Work required
Set the pictures aside and set down only the lines from the line holding "background: #84cc16 ->" through the end of the entries below, ends included.

+-------+

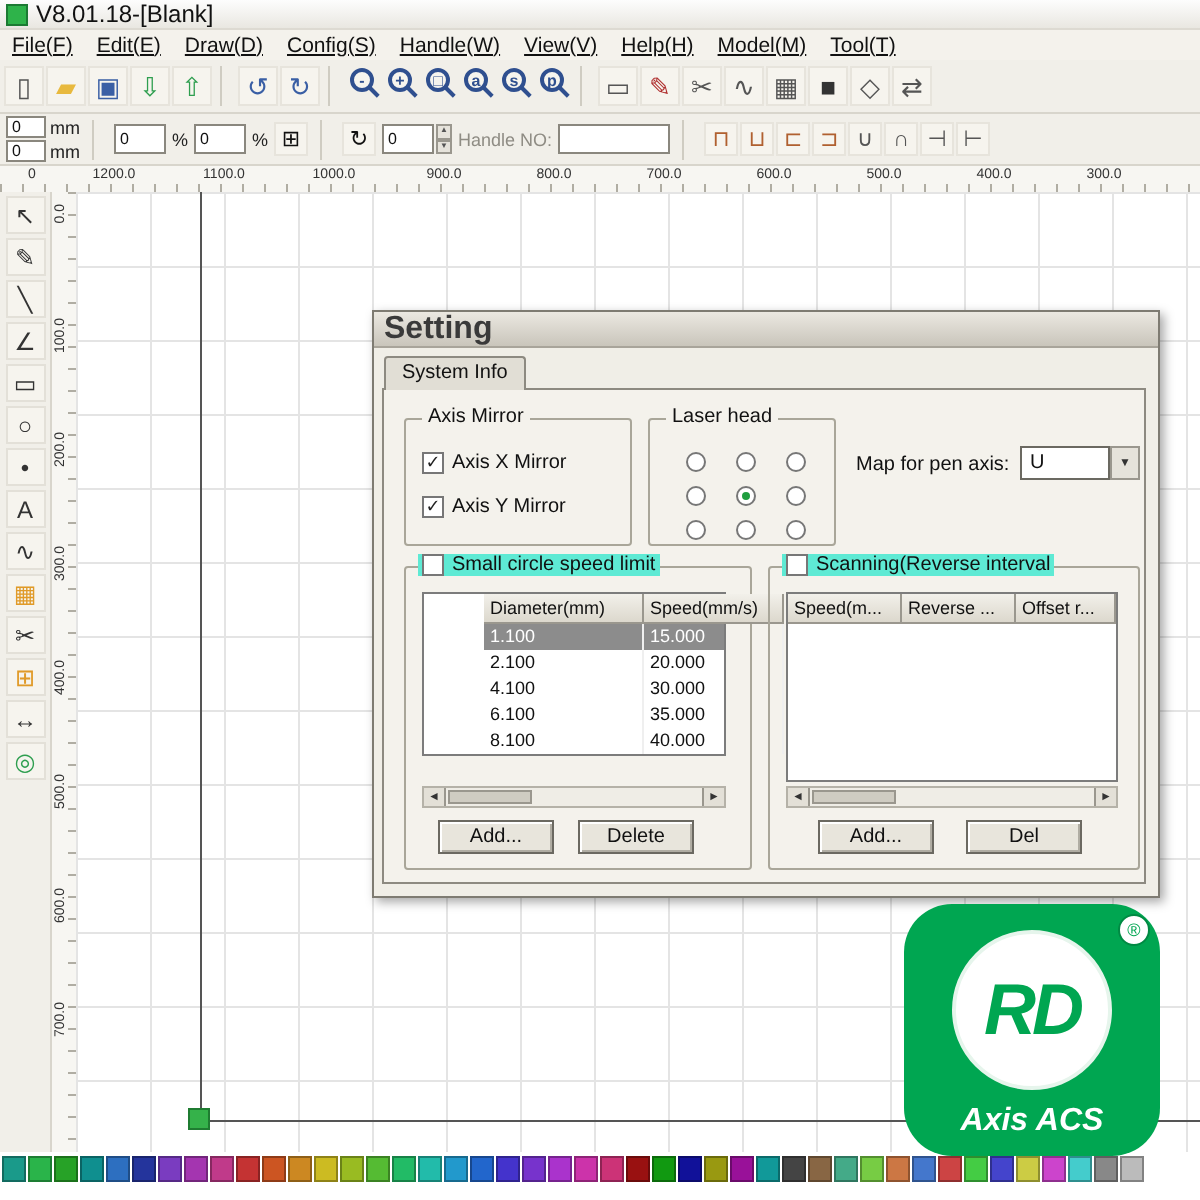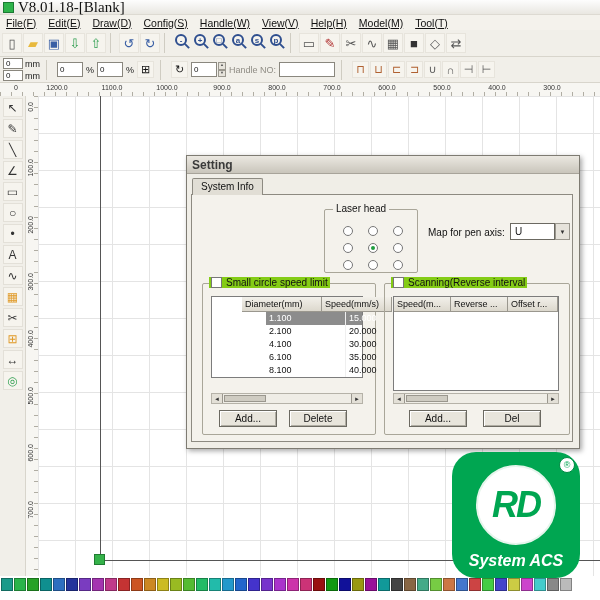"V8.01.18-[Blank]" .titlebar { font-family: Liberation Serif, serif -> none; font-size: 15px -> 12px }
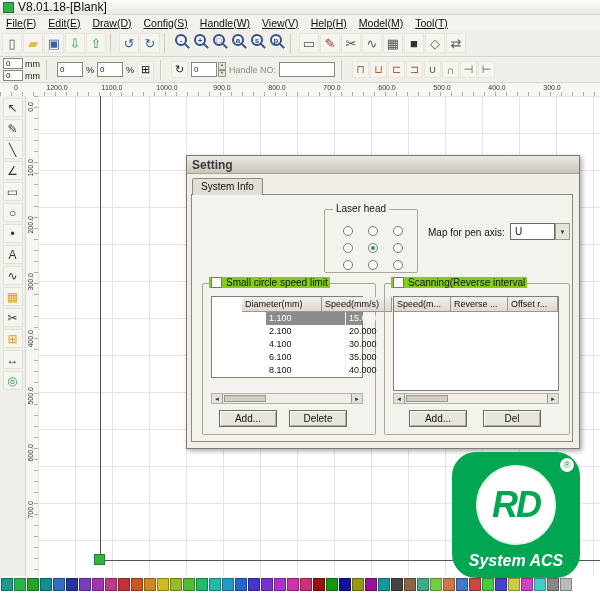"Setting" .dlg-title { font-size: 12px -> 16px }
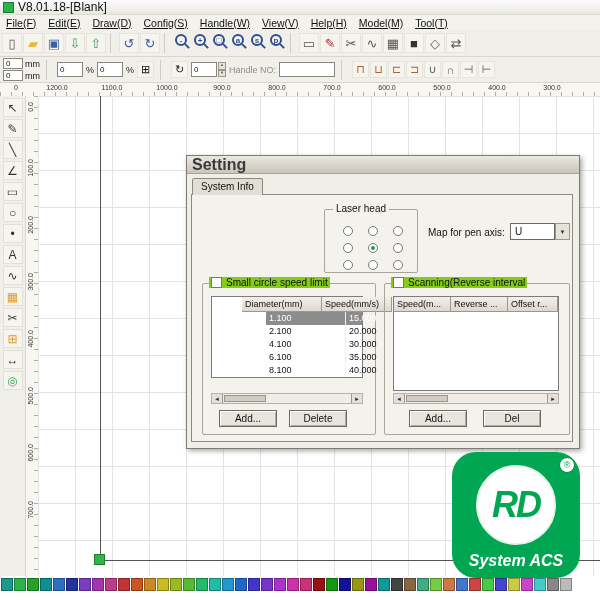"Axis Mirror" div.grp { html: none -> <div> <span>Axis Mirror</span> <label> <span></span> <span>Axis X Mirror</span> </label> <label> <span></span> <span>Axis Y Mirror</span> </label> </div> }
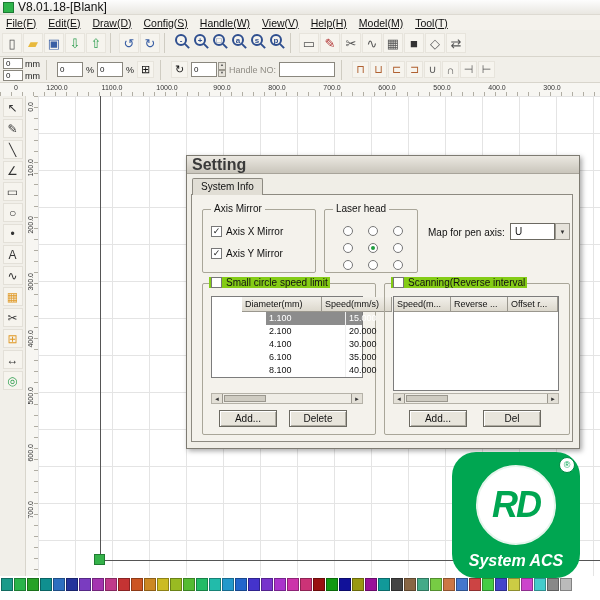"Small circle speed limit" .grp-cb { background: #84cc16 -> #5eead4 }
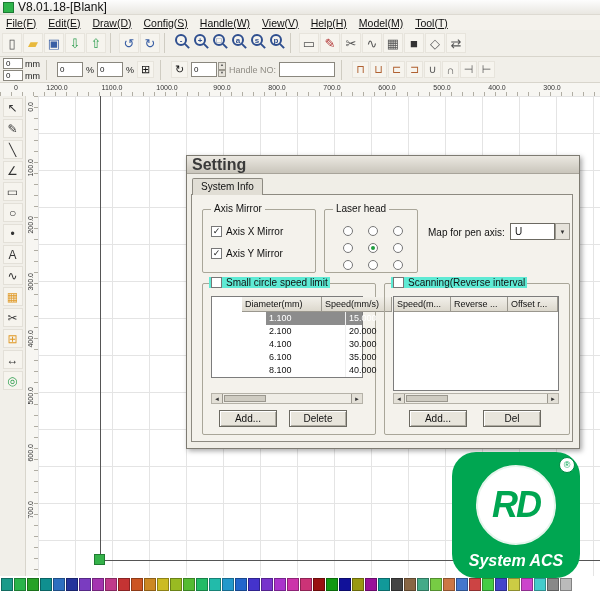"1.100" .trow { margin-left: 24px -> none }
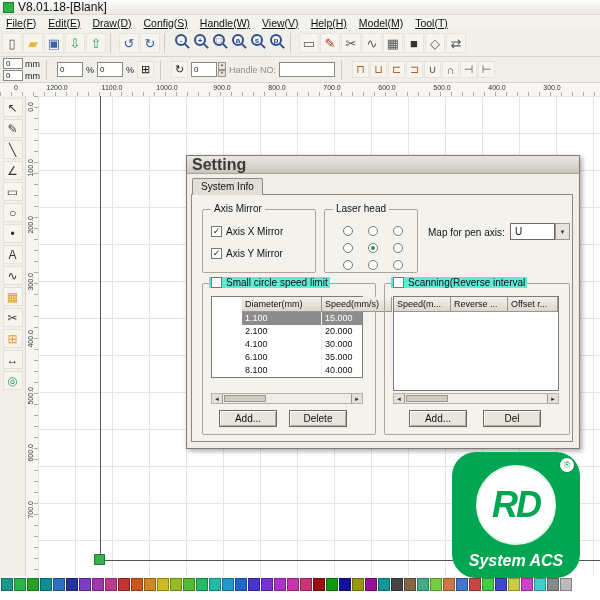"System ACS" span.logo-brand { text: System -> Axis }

+-------+

Solution
"Small circle speed limit" .grp-cb { background: #84cc16 -> #5eead4 }
"1.100" .trow { margin-left: 24px -> none }
"System ACS" span.logo-brand { text: System -> Axis }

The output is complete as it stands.